Interview With Chris Phillips
Talk a little bit about your involvement with the Occupy Wall Street movement, when you got started and why it was important to you.
Well, I had been a fan of Adbusters since around just after Seattle 1999 WTO protests, that was one of my major awakening points. I read Kalle Lasn’s book “Culture Jammer” and loved it, and was instantly in support of the idea. I wasn’t able to make it over to Zuccotti until around mid-October of 2011, but was very active in occupying Buffalo, and holding Niagara Square, participating in our own way over here in Western New York.
I made it to NYC and Zuccotti again in 2012, around June and stayed with the different occupations and actions until after Hurricane Sandy at the beginning of November last year. I currently run multiple Occupy social media pages, Occupy Goldman Sachs, Occupy 9/11, and Occupy Fox News. What matters to me is not feeling weak, and in that, the ability to stand up, to speak out, to organize, and to take action building a better world.

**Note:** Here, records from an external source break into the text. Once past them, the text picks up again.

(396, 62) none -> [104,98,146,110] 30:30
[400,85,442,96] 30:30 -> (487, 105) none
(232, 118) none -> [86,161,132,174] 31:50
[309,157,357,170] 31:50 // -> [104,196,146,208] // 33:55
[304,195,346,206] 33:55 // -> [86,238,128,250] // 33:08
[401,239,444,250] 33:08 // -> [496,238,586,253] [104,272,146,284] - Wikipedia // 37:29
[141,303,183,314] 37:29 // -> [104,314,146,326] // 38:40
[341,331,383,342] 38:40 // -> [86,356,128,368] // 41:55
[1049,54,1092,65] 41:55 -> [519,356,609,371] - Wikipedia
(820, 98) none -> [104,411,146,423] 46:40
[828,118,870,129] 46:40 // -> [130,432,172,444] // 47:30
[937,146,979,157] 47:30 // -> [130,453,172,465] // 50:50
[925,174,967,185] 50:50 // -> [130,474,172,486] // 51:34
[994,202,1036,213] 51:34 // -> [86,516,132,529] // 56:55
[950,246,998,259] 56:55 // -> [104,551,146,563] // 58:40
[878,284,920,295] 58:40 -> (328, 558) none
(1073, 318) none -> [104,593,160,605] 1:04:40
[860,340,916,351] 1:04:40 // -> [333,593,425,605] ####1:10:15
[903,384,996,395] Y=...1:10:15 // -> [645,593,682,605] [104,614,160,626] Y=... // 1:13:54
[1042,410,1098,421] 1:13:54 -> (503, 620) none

I always found that defense of basic liberties was essential, and without defense, liberties lost. This was one of my main motivating factors. I felt the cause was just and urgent. It still is, though I think the means of accomplishing its goals is evolving.
We’ve been seeing a lot of single-issue protests exploding on the scene in recent months — the labor movement is heating up with many employees in the fast food industry and Wal-Mart striking. And there have been huge protests and actions taken against the Keystone Pipeline. Is Occupy Wall Street as an umbrella term useful for describing those of us who agree on many of the same positions and who participate in many different protests? Is Occupy dead?

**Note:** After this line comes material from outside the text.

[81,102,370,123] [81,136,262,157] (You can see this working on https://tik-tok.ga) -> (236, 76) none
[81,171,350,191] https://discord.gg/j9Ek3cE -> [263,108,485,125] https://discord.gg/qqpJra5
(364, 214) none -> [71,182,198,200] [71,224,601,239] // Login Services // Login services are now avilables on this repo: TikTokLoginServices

Yes and no. It is easy to take a cynical approach and say that because there’s no occupation of Zuccotti there’s no Occupy Wall Street, but that’s akin to saying because the child doesn’t climb back in it’s mother’s womb that it’s not the mother’s child. That being said, there is serious division among supporters of the movement, there is very little unity, and it has plagued us for the better part of two years now. It is due to a number of factors as I see it, first and foremost human nature, as we are very difficult to unite under any one single banner.
Secondly, there is heavy levels of infiltration from the city law enforcement and from federal agencies, and their job is to divide and conquer as well, doubling the difficulty for any true activist and supporter. The spirit lives on in a number of projects, Strike Debt, the Tar Sands blockade and other actions. The number at activist events are up in a number of ways.
This past November 5th had a good showing of Anonymous masks back out in the street, and it was inspiring. May 25th saw the March Against Monsanto worldwide, and that I would say was largely inspired by the Occupy push for social justice. I feel like the Occupiers of New York City need to do the movement right and find a physical foundation for it to thrive in, possibly in Bushwick of Brooklyn, a warehouse, or something comparable, that is a large gathering space for people to come to, for a community to organize out of. They had something similar in the Occupy Sandy hubs but those have dwindled out and now it is clear how demanding the need is for a large physical space. It’s unfortunate that with all the donations the movement once had that we did not secure such a space. Truly unfortunate.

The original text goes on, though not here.